The findings of two related government reviews – on international broadcasting, and soft power – should offer an incoming Australian government the potential of a substantial policy reset following the general election in May. Specifically, they may help clarify the purpose and place of state-funded international broadcasting/digital media in Australia’s foreign relations, following a decades-long cycle of investment and dis-investment.
Shortly before Christmas, the Department of Communications published most of the 433 submissions (92 private individuals, 31 organisations or groups, and 310 signatories to a pro-forma submission) made to the first of those reviews, Australian Broadcasting Services in the Asia Pacific, excluding those whose authors wished them to remain confidential. Finalisation of the broadcasting report precedes the related Soft Power Review, being undertaken by the Department of Foreign Affairs and Trade, which has proposed a completion date of around March.

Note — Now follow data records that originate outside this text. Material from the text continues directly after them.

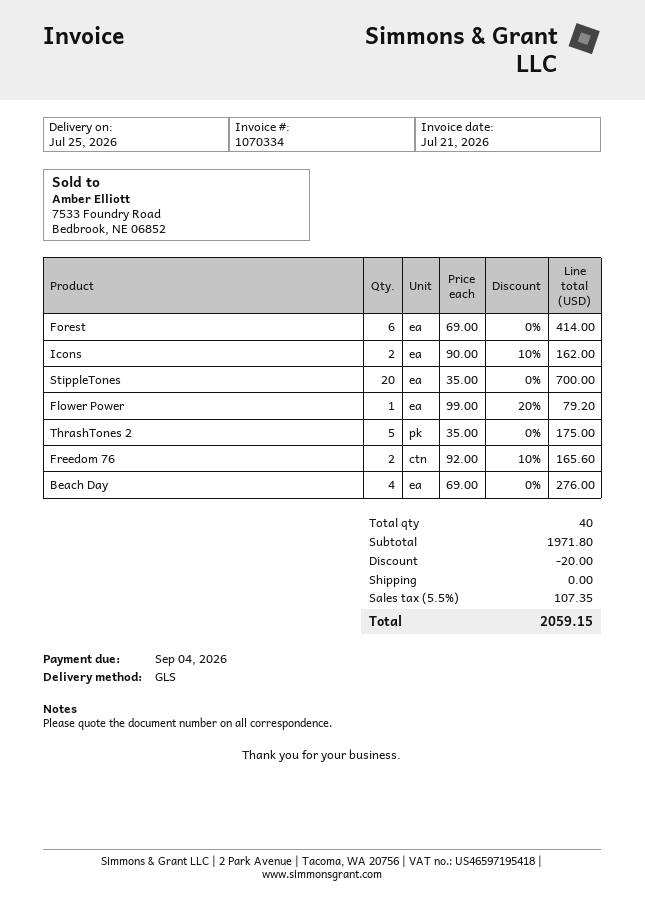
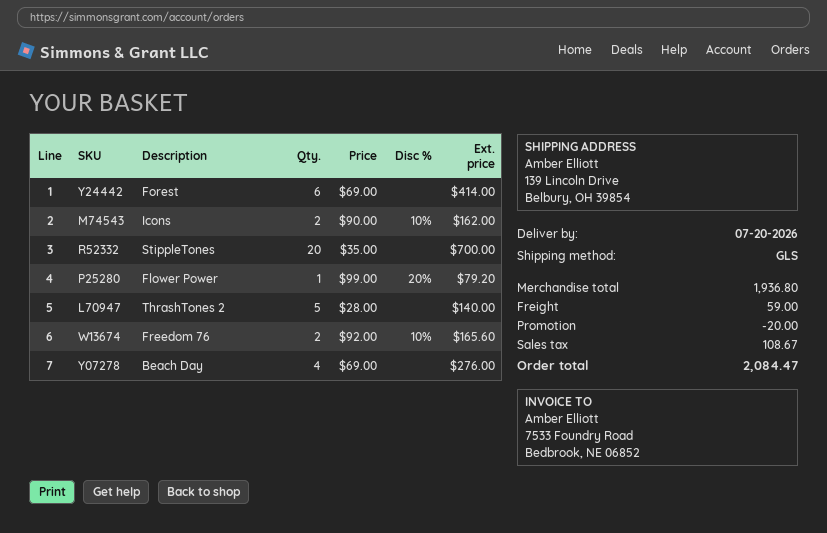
delivery date: 2026-07-25 -> 2026-07-20
ThrashTones 2: 5 x 35.00 = 175.00 -> 5 x 28.00 = 140.00
subtotal: 1971.80 -> 1936.80
shipping: 0.00 -> 59.00
tax: 107.35 -> 108.67
total: 2059.15 -> 2084.47

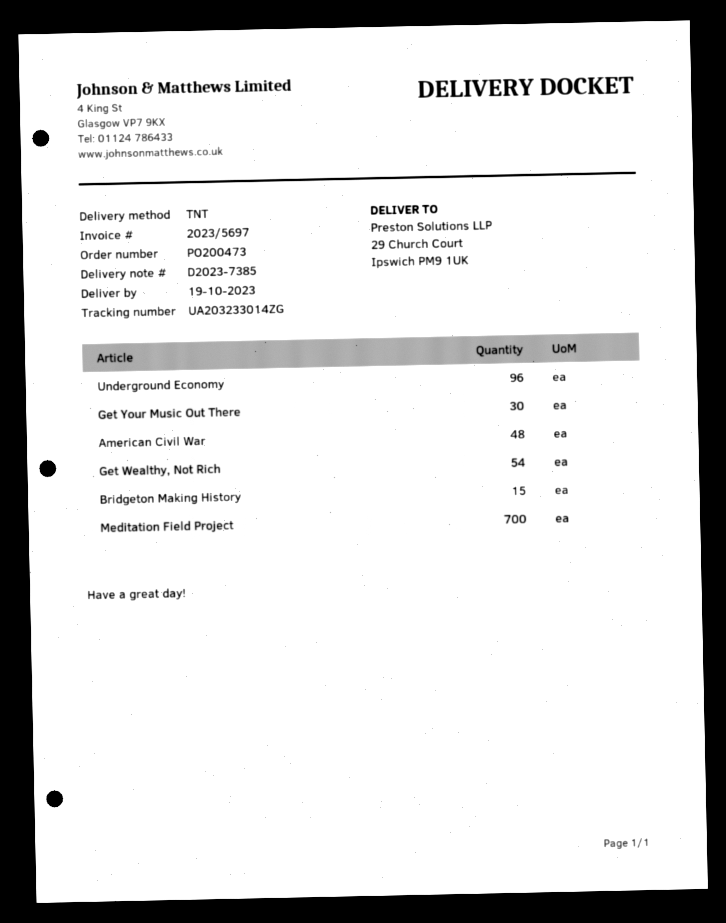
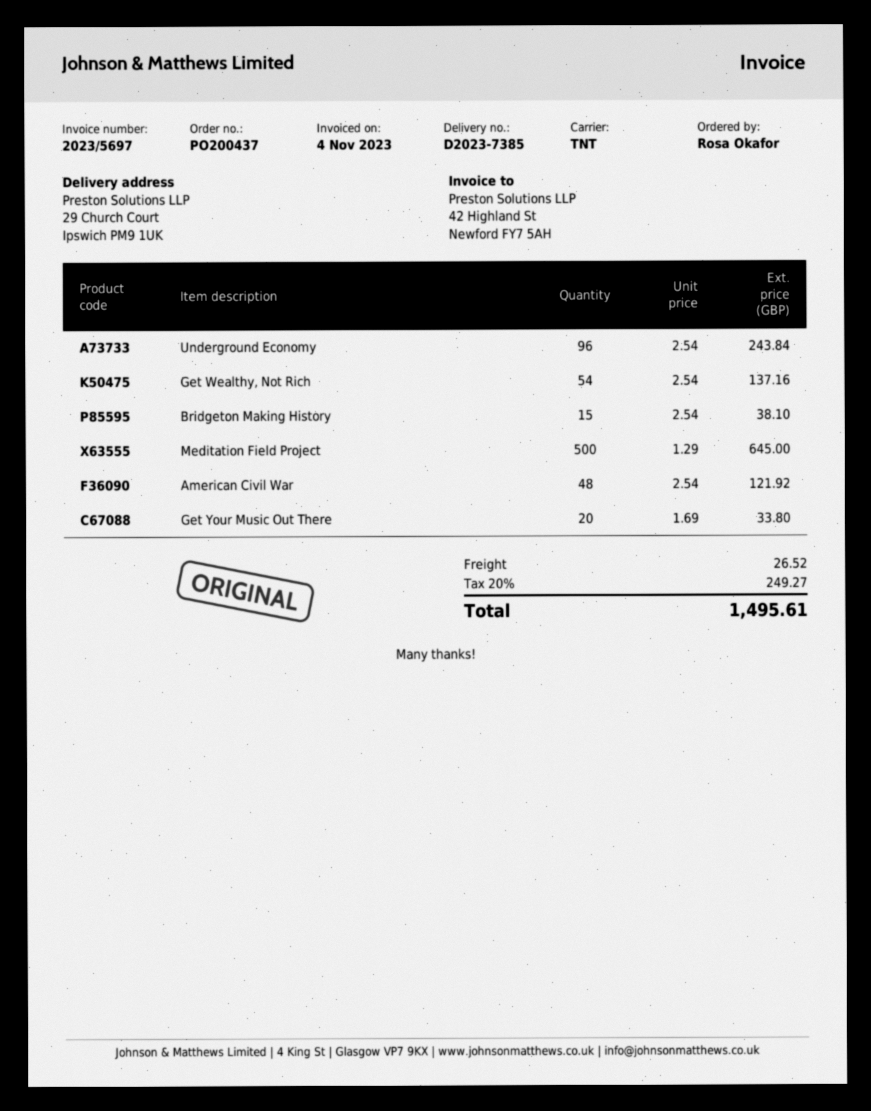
order number: PO200473 -> PO200437
Get Your Music Out There: 30 -> 20
Meditation Field Project: 700 -> 500

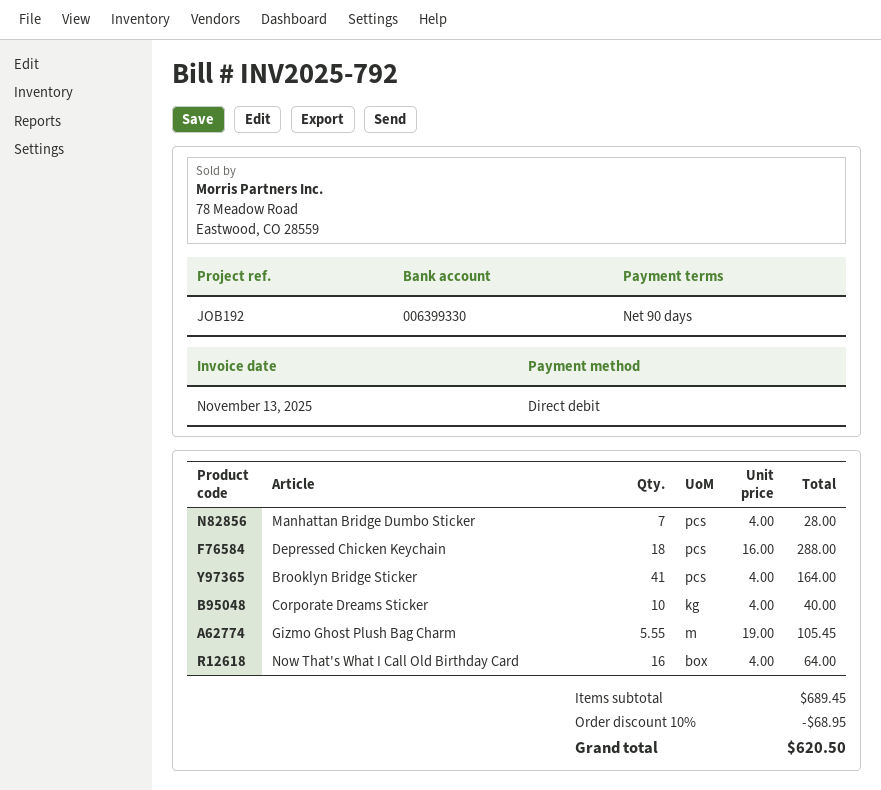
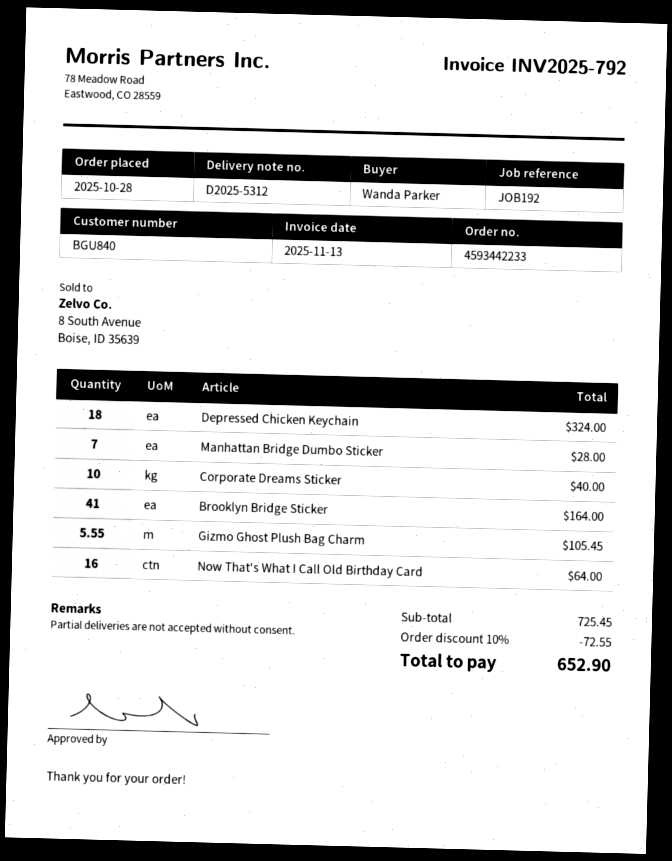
Depressed Chicken Keychain: 18 for 288.00 -> 18 for 324.00
subtotal: 689.45 -> 725.45
discount: 10% = 68.95 -> 10% = 72.55
total: 620.50 -> 652.90

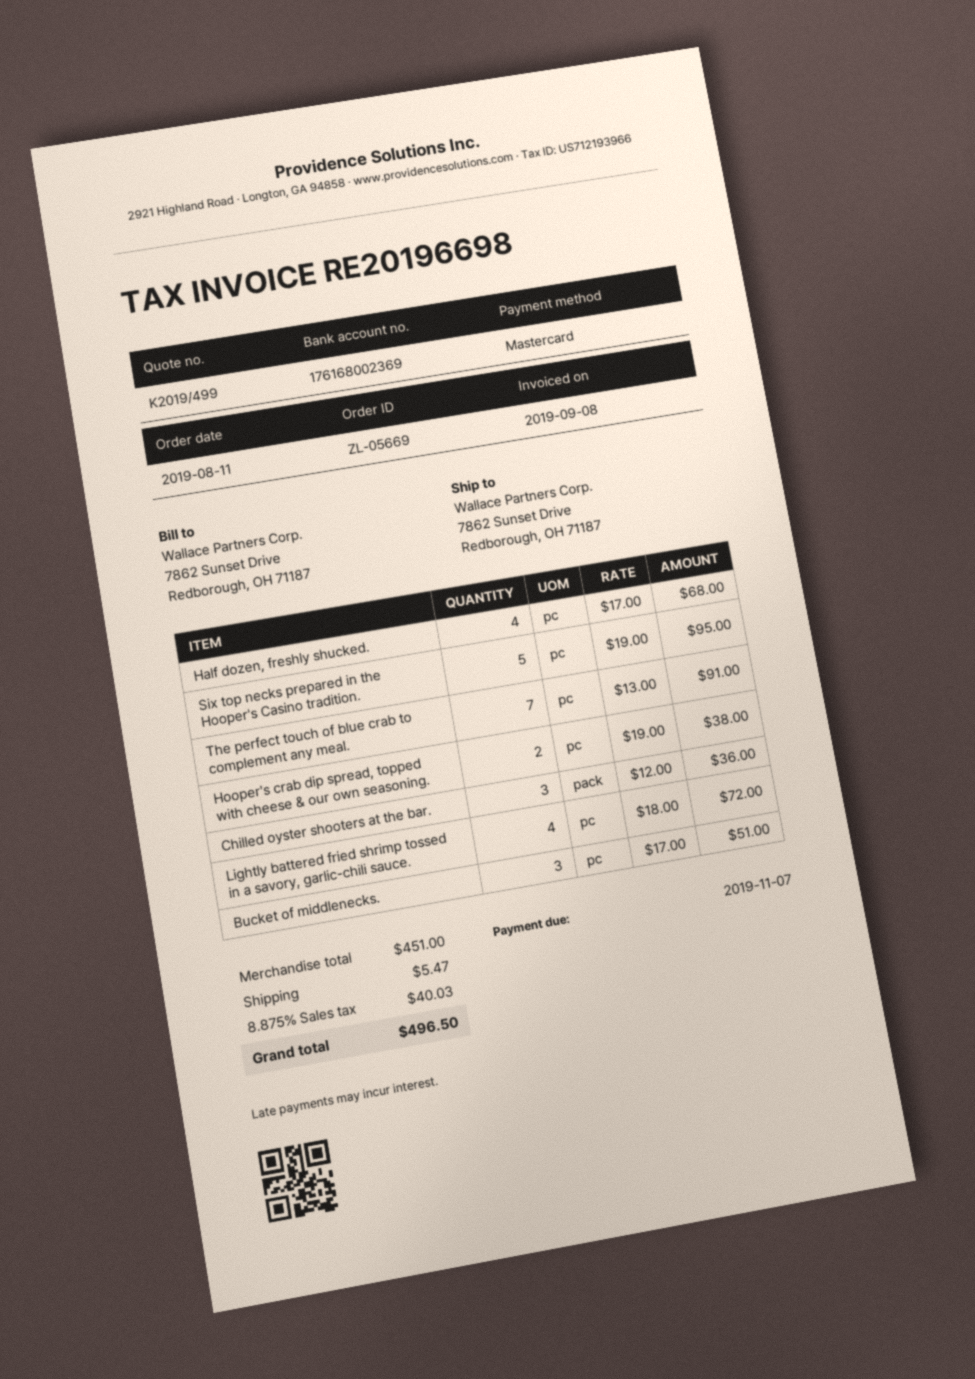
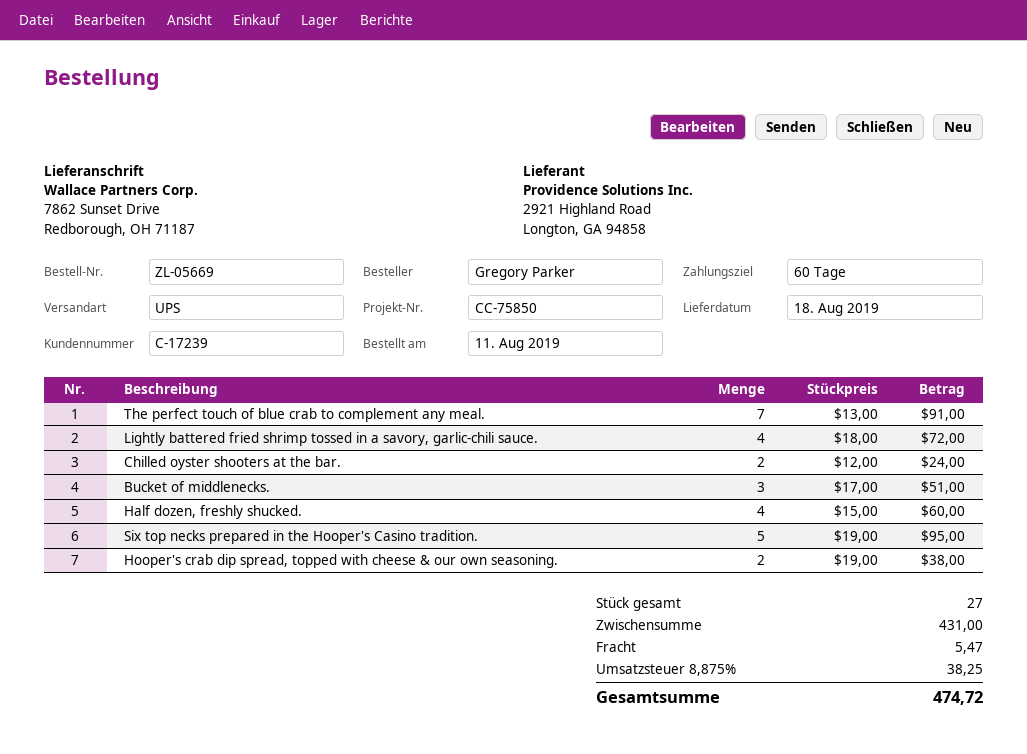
Half dozen, freshly shucked.: 4 x 17.00 = 68.00 -> 4 x 15.00 = 60.00
Chilled oyster shooters at the bar.: 3 x 12.00 = 36.00 -> 2 x 12.00 = 24.00
subtotal: 451.00 -> 431.00
tax: 8.875% = 40.03 -> 8.875% = 38.25
total: 496.50 -> 474.72

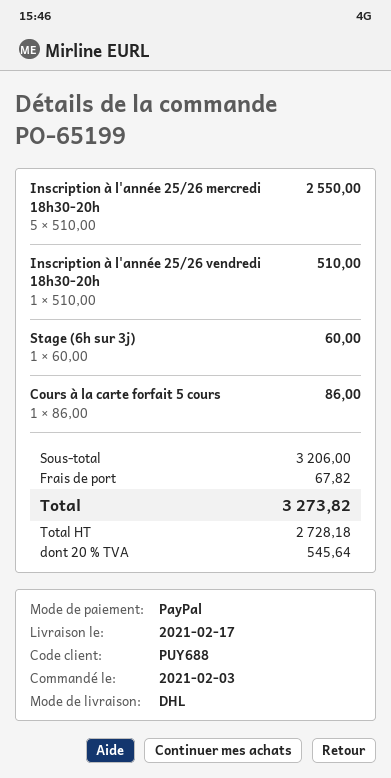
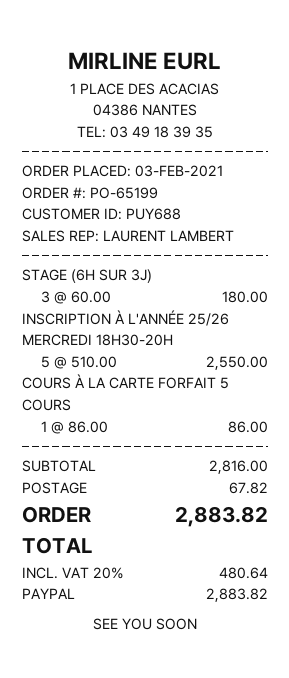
Inscription à l'année 25/26 vendredi 18h30-20h: 1 x 510.00 = 510.00 -> none
Stage (6h sur 3j): 1 x 60.00 = 60.00 -> 3 x 60.00 = 180.00
subtotal: 3206.00 -> 2816.00
tax: 20% = 545.64 -> 20% = 480.64
total: 3273.82 -> 2883.82

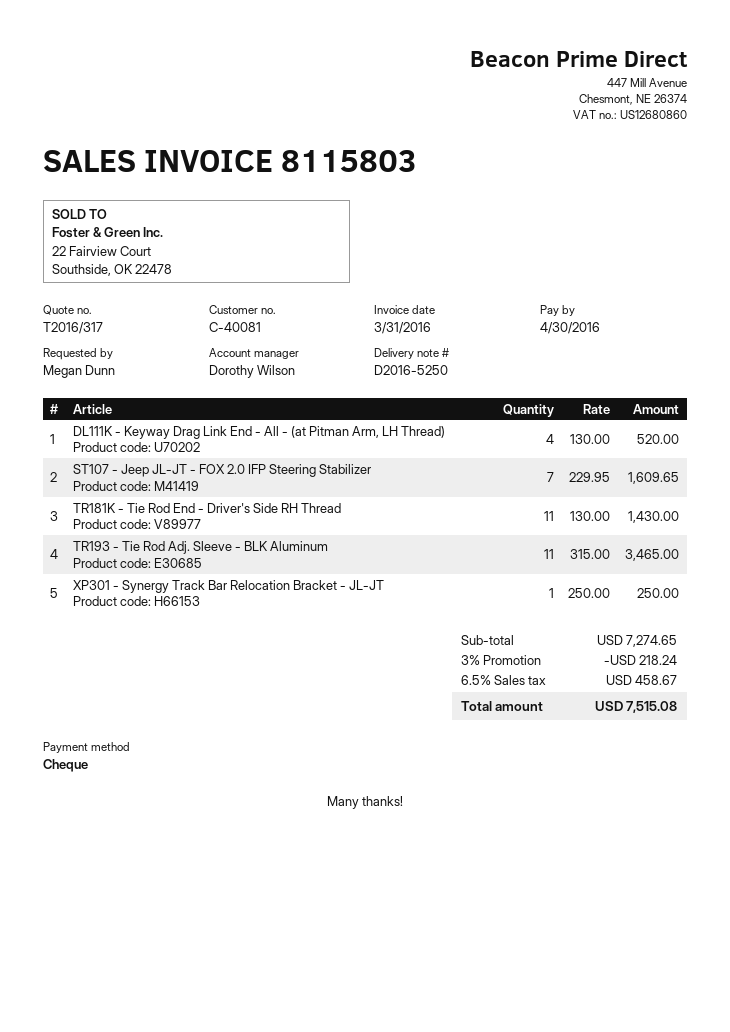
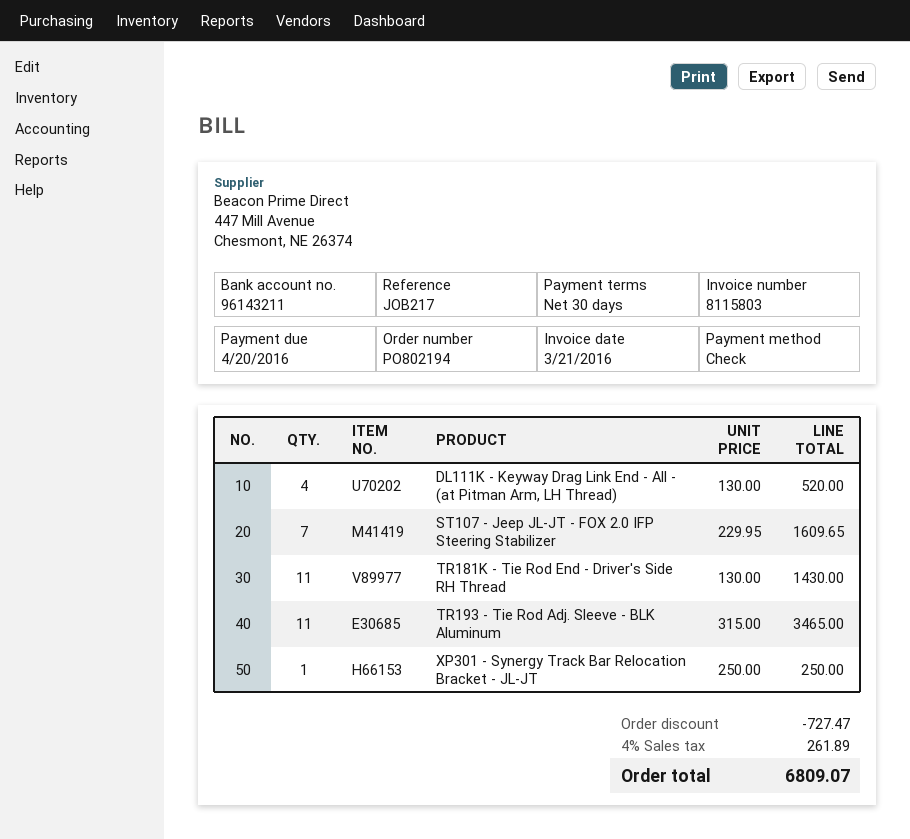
invoice date: 2016-03-31 -> 2016-03-21
due date: 2016-04-30 -> 2016-04-20
discount: 218.24 -> 727.47
tax: 6.5% = 458.67 -> 4% = 261.89
total: 7515.08 -> 6809.07

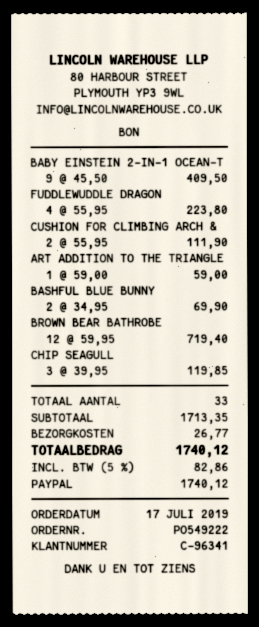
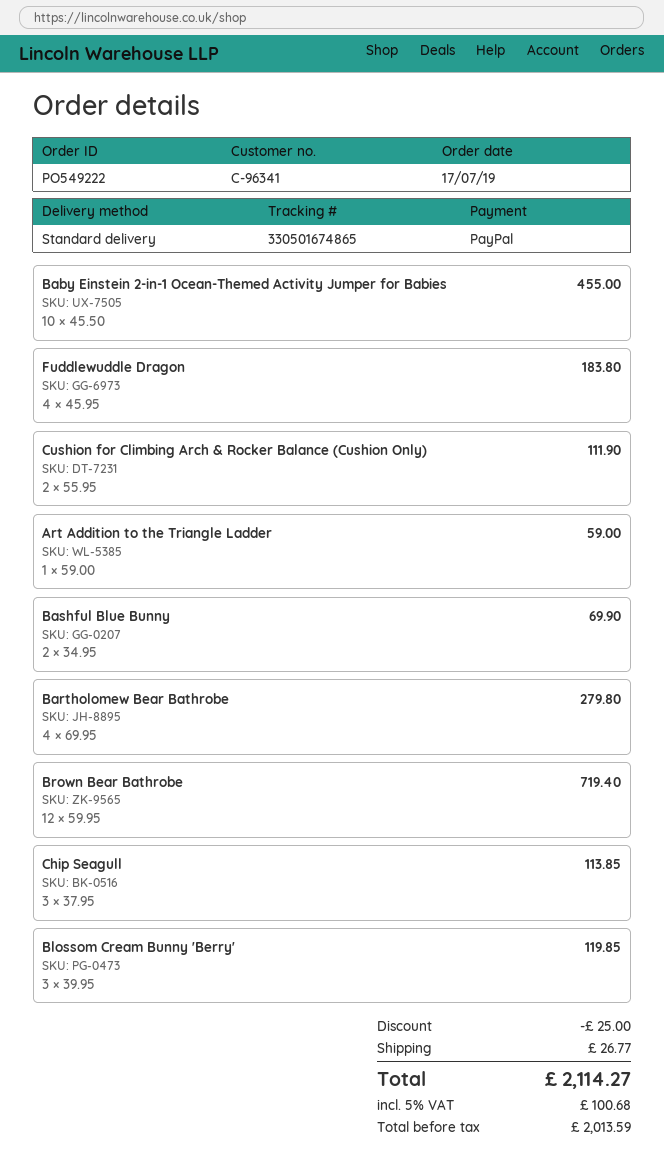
BABY EINSTEIN 2-IN-1 OCEAN-T: 9 x 45.50 = 409.50 -> 10 x 45.50 = 455.00
FUDDLEWUDDLE DRAGON: 4 x 55.95 = 223.80 -> 4 x 45.95 = 183.80
CHIP SEAGULL: 3 x 39.95 = 119.85 -> 3 x 37.95 = 113.85
Bartholomew Bear Bathrobe: none -> 4 x 69.95 = 279.80
Blossom Cream Bunny 'Berry': none -> 3 x 39.95 = 119.85
discount: none -> 25.00
tax: 5% = 82.86 -> 5% = 100.68
total: 1740.12 -> 2114.27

Of what benefit is the current ABC service, except to the Australian diaspora?
So it is timely to take note of the wisdom of the crowd, as expressed through the more discursive submissions to the broadcasting review, and to compare them with the institutional perspective of the ABC as the responsible agency for international broadcasting.
Several submissions, including the ABC’s, offer useful suggestions as to how international services might be restored in the changed context of a networked world. But the submissions also underscore the need to address basic questions as to the strategic purpose, value proposition, and organising principles of international broadcasting as appropriate to Australia’s changed geostrategic circumstance.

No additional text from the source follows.